The now highly-visible insider trading probe on Wall Street is shining a harsh spotlight on “expert networks.” Relatively new to the investment research landscape, these networks offer access to experts across various industry sectors — medicine, biotech, technology, and others. Many of these so-called specialists are actively working at companies within those industries, creating a potential for access to insider information. For almost any industry in which an investment manager has an interest, the expert-network firm can find a specialist.
I think back to a meeting in 2006, when one of the early movers in this space came to CFA Institute to explain the business model. We discussed the “protections” that many networks have in place to help prevent their experts from revealing insider information. For example: some of these so-called experts may gain access to inside knowledge from their own companies or as the result of relationships with regulators like the U.S. Food and Drug Administration (FDA).
As current events demonstrate, preventing insider information from being leaked is no easy task. In truth, experts only make money if their services are in demand and they have repeat business, which means that the information they provide must provide the investing client an “edge.” For its part, the investment manager is itching to hear new insights about the prospects for an industry, sector, technology, or product.

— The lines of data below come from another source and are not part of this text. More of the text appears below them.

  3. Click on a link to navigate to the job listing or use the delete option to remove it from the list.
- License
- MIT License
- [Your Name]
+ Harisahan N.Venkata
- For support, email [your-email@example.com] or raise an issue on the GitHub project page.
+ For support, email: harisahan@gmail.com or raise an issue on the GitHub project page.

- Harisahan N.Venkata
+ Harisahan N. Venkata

They want access to information that few others have and are willing to pay dearly for an advantage. The better the expert information, the more popular the expert becomes — a potent catalyst for insider activity.

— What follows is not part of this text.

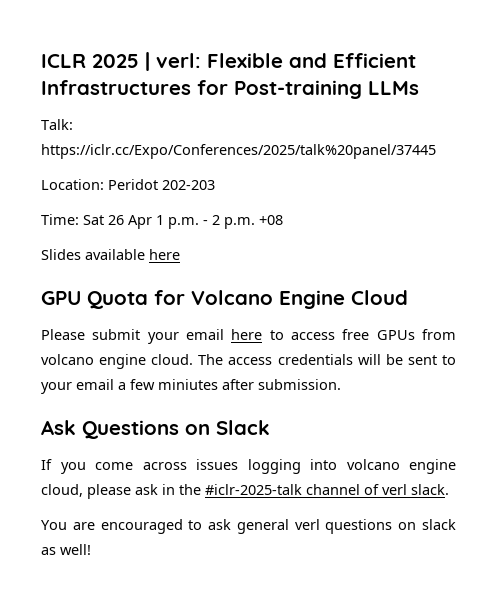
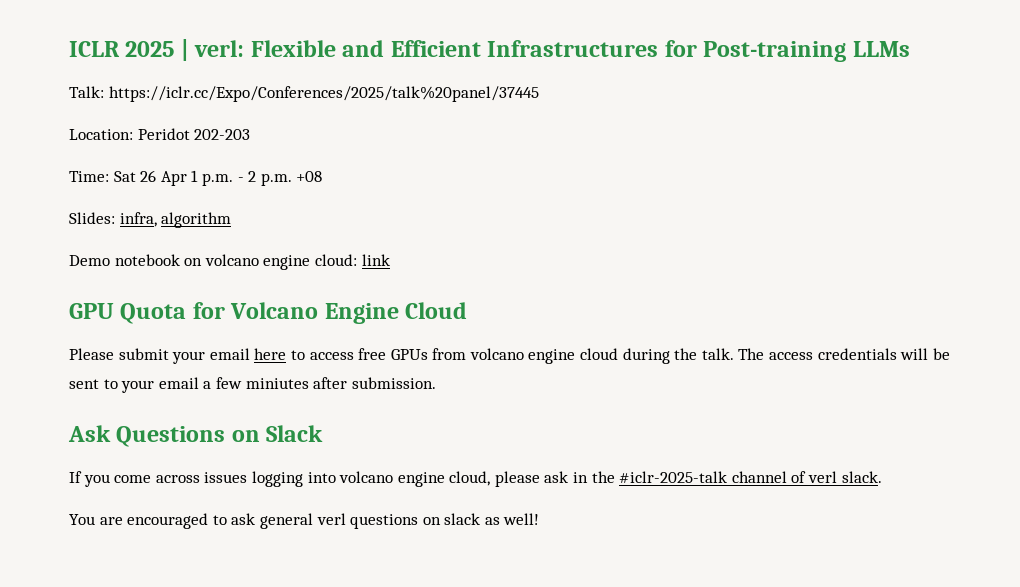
- Slides available here
+ Slides: infra, algorithm
+ Demo notebook on volcano engine cloud: link
- Please submit your email here to access free GPUs from volcano engine cloud.
+ Please submit your email here to access free GPUs from volcano engine cloud during the talk.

We will soon learn what responsibilities expert networks bear for preventing this misbehavior, and how well they have lived up to those obligations. In due course, the investment managers who knowingly crossed the line to get that “edge” will be brought to account.
This is yet another serious breach of confidence for the investors who entrusted assets to those managers. In this post-Madoff era, we must expect more from the people we hire as fiduciaries. Investors, for one, can do more to avoid getting involved with these managers in the first place by looking for unambiguous signals of commitment to ethical conduct. Beyond “tick-the-box” compliance efforts, investment firms can agree to principles of conduct that elevate their ethical profile, accepting the peril of fraudulent representation if the reality of their practices do not match their public commitment. The CFA Institute Asset Manager Code of Professional Conduct offers just such a framework to give investors new reason to believe in the integrity of markets.